Приседания с открытыми носками с широкими ногами
Встаньте, расставив ступни шире, чем бедра.Выверните пальцы ног наружу. Положите руки на бедра и потяните ладонь к позвоночнику. Наклоните таз, сгибая колени в стороны и опускаясь на корточки. Держите спину ровно, а копчик направлен к земле. Когда вы встаете, надавите пятками вниз. Сожмите ягодицы сверху. Повторить 10 раз.
Ab curl hollow hold
Лежа на спине, начните так, чтобы руки и ноги тянулись прямо к потолку. Затем выдохните, подтягивая военно-морской флот к позвоночнику, и медленно опустите руки позади себя и ноги перед собой.Опустите руки и ноги как можно ниже, не прогибая поясницу! Удерживайте это в течение 10 секунд, затем вернитесь в исходное положение. Повторить 10 раз.
Процедура 2
Планка
Встаньте в верхнюю позицию для отжимания. Убедитесь, что ваши плечи находятся прямо над вашими запястьями, и втягивайте мышцы живота, засовывая пальцы ног, чтобы тянуться пятками к задней части комнаты. Убедитесь, что ваша ягодица не торчит в воздухе. Втяните военно-морской флот к позвоночнику и дышите здесь 15 секунд.Релиз.

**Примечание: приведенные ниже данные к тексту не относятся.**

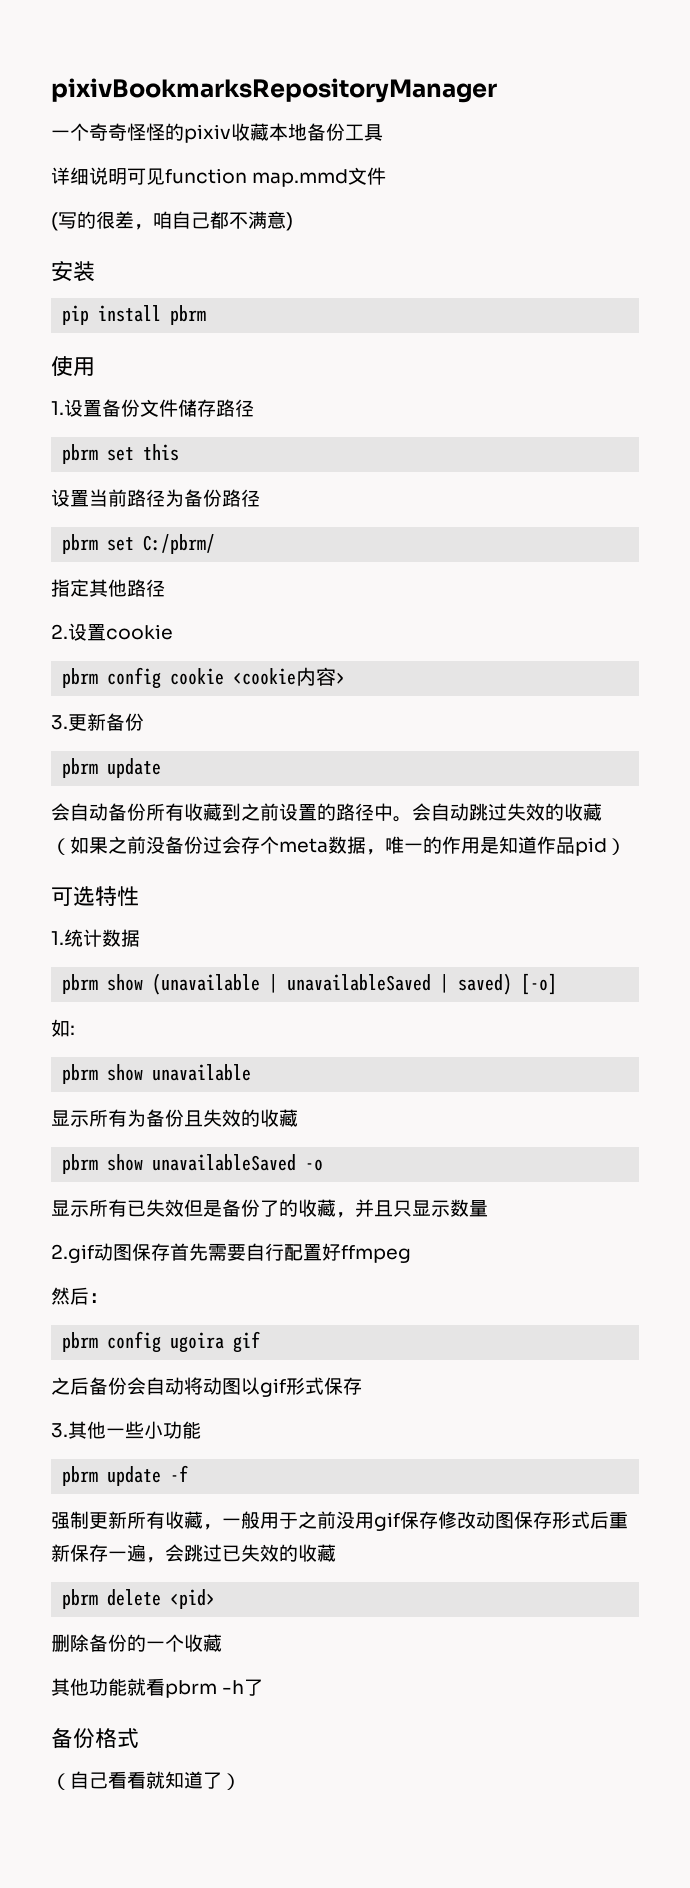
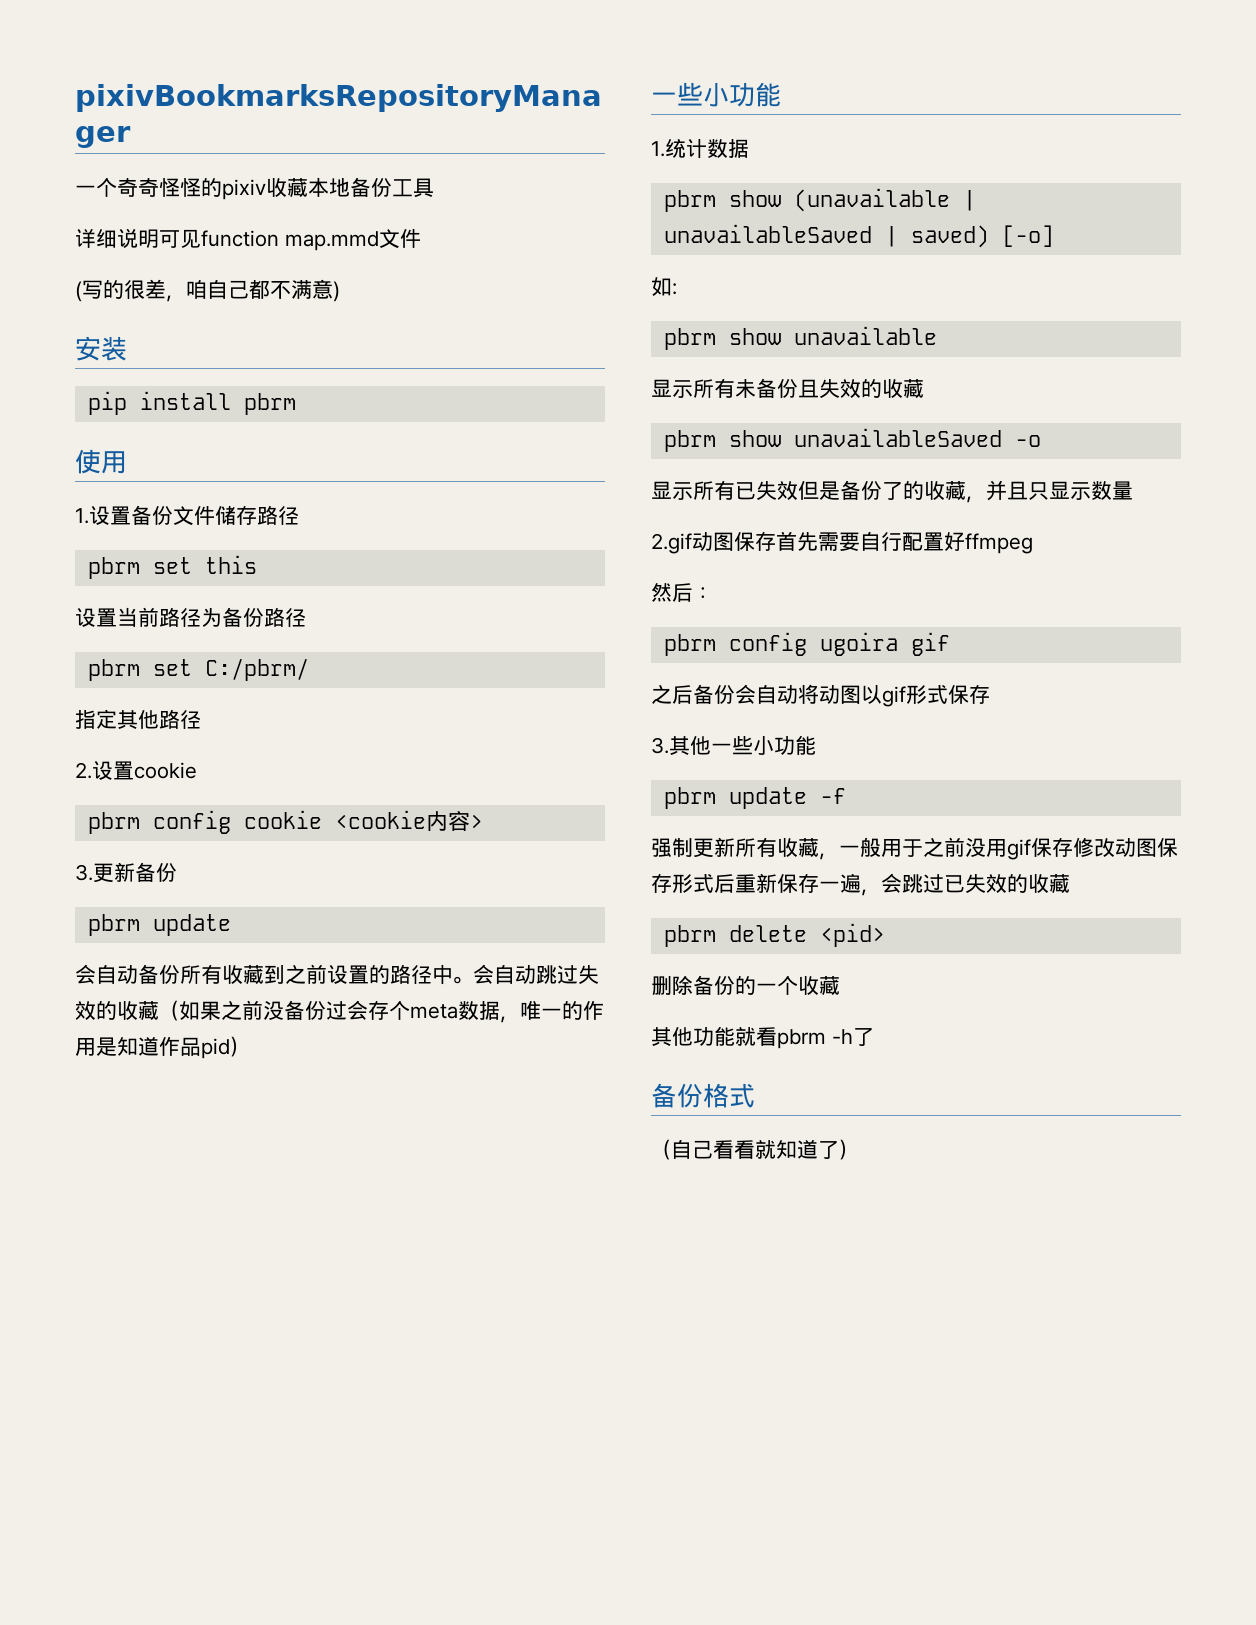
  会自动跳过失效的收藏（如果之前没备份过会存个meta数据，唯一的作用是知道作品pid）
- 可选特性
+ 一些小功能
- 显示所有为备份且失效的收藏
+ 显示所有未备份且失效的收藏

Затем повторить 5 раз.
Становая тяга на одной ноге
Встаньте, расставив ноги на расстоянии бедер. Держите обе ноги прямыми, опуская туловище вперед и вниз по направлению к полу, и поднимая левую ногу назад за собой. Согните ступню и задействуйте заднюю часть левой ноги, балансируя на правой ноге. Положите руки на бедра для лучшего равновесия. Верните ногу в центр и повторите 10 раз. Затем переключитесь на другую сторону.
Тяга в наклоне
Начните стоять, расставив ноги на расстоянии бедер.